Switching from (for example) WordPerfect to MS Word back in the day was a monumental task; not only were you learning new commands, but you had to un-learn the muscle memory you had from the previous software.
In the old days, people didn’t have mice, just keyboards.
So programs used key combinations or key sequences to do things. People would read the paper manual, and have a quick reference card next to their computer full of the most common key combinations. (You couldn’t fit every command on an A4 / US Letter sized card, though sometimes people had larger references).
Some programs, like the text editor VIM, had a command line to let you type in commands. For example, the “:” key to start a command, then “q!” and press return to quit without saving. (I don’t know any other Vim commands, that’s the one command that everyone needed to know in case they ended up in Vim by accident).
Some programs, like the early spreadsheet “Lotus 1-2-3”, used the slash key (/) to bring up a menu. This would give you a list of commands, with a key for each. In modern Excel you might click on the File menu and click Exit. In 1-2-3 you might press / to bring up the main menu, then press F for the File menu and Q to Quit. (It’s been a long time since I used 1-2-3, so I remember the slash key but forget what the menu items were).
There were no standards for how the user interface works, the industry was experimenting trying to find the best way to do it.
I didn’t use WordStar, but it would have been vaguely similar to the others I’ve mentioned, while being completely different in all the details.
I was working at a company in 1988 when a college pulled me into his office and told me about this weird thing he had plugged into his computer. He told me it was called a mouse.
I asked of what the hell that was for, and he said it was going to make it easier to move the cursor around on the screen.
I have been working for more than 10 years at that point using keystrokes. Actually, I still do. I’m old-fashioned that way. Okay, TBH, I’m old.
I’ll be honest and tell you I no longer remember what that particular keystroke means, and it causes me a little bit of trouble when people ask me how to do things at my work because they don’t understand how to do keystrokes and I don’t know how to do it using the mouse without a lot of digging.
Started off with the VI text editor on a Unix computer.
I loved WordStar. And PFSWrite.
Then came WordPerfect. That lasted for a lot of years. I took a job in the early ’90s at a medical device manufacturer. I worked on a team whose job was to convert the entire company from the WordPerfect application to Microsoft office, specifically Microsoft Word.
It was a corporate mandate, based on licensing requirements.
You would have thought we had sprouted horns and tails.
The toughest people to convert were the assistants, of which I was one. They came around eventually, because there was no alternative.
Now we b**** about updates. I maintain that updates are the equivalent of someone breaking into your house and rearranging your furniture for know what the reason than because they can.
I learned that we like what we know.
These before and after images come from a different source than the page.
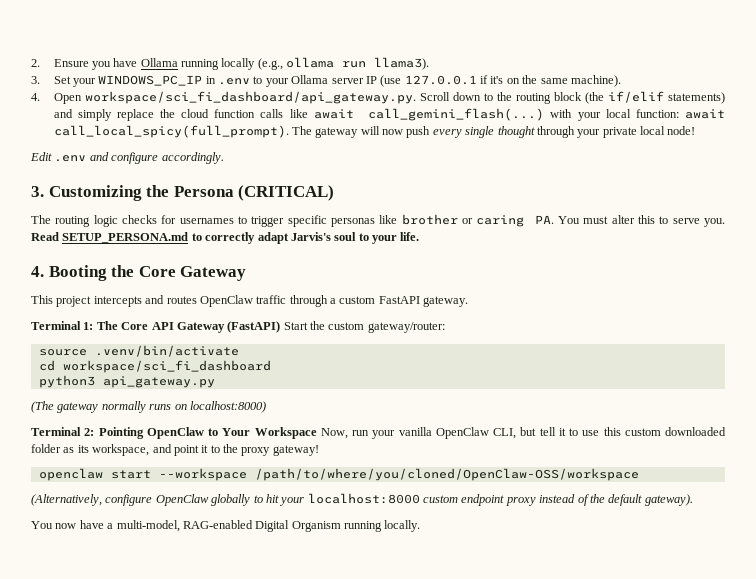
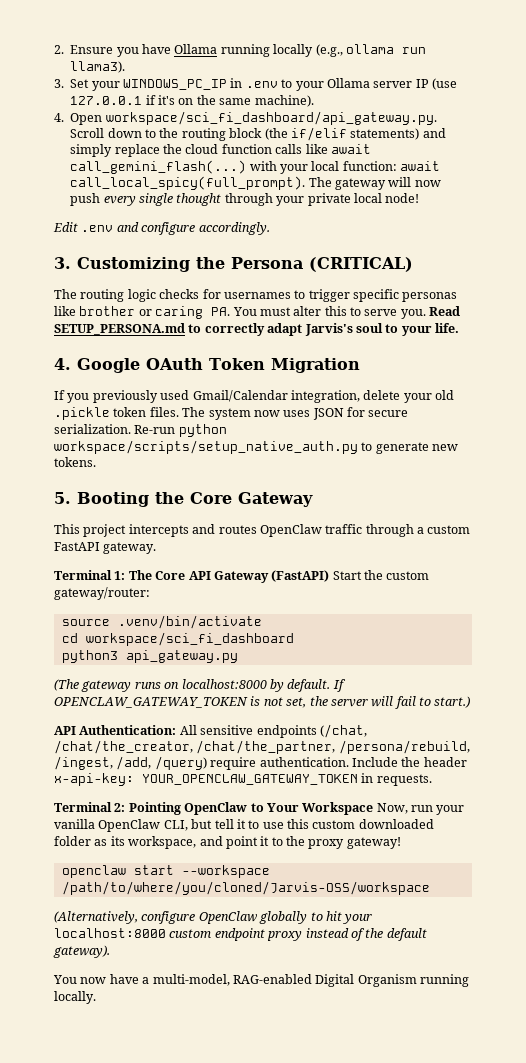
- 4. Booting the Core Gateway
+ 4. Google OAuth Token Migration
+ If you previously used Gmail/Calendar integration, delete your old .pickle token files. The system now uses JSON for secure serialization. Re-run python workspace/scripts/setup_native_auth.py to generate new tokens.
+ 5. Booting the Core Gateway
- (The gateway normally runs on localhost:8000)
+ (The gateway runs on localhost:8000 by default. If OPENCLAW_GATEWAY_TOKEN is not set, the server will fail to start.)
+ API Authentication: All sensitive endpoints (/chat, /chat/the_creator, /chat/the_partner, /persona/rebuild, /ingest, /add, /query) require authentication. Include the header x-api-key: YOUR_OPENCLAW_GATEWAY_TOKEN in requests.
- openclaw start --workspace /path/to/where/you/cloned/OpenClaw-OSS/workspace
+ openclaw start --workspace /path/to/where/you/cloned/Jarvis-OSS/workspace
Change sucks, but it is inevitable.
Thank you for the trip down memory lane. I’ll take my walker with the tennis balls and show myself out.
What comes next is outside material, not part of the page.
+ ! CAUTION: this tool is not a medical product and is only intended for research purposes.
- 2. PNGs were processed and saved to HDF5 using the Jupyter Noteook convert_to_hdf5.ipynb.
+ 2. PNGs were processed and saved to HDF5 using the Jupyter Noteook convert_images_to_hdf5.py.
Another point to remember if that in the 70s, unlike today, there was no standard keyboard. Different manufacturers had different layouts, and even different range by one manufacturer could be different. Producing a program that would work on a wide variety many you had to rely on the standard characters
Adding to the others: /qz was not the Wordstar exit key sequence. It was Ctrl+K Ctrl+X. Jobs was making up something that sounded nerdy-complicated, like how you might say, “Sure, it’s easy, just hit X double-right-click reverse lowercase q.” He may have gotten it wrong on purpose to make a point: “See, it is so complicated that even I, Steve Jobs, can’t be bothered to learn it.”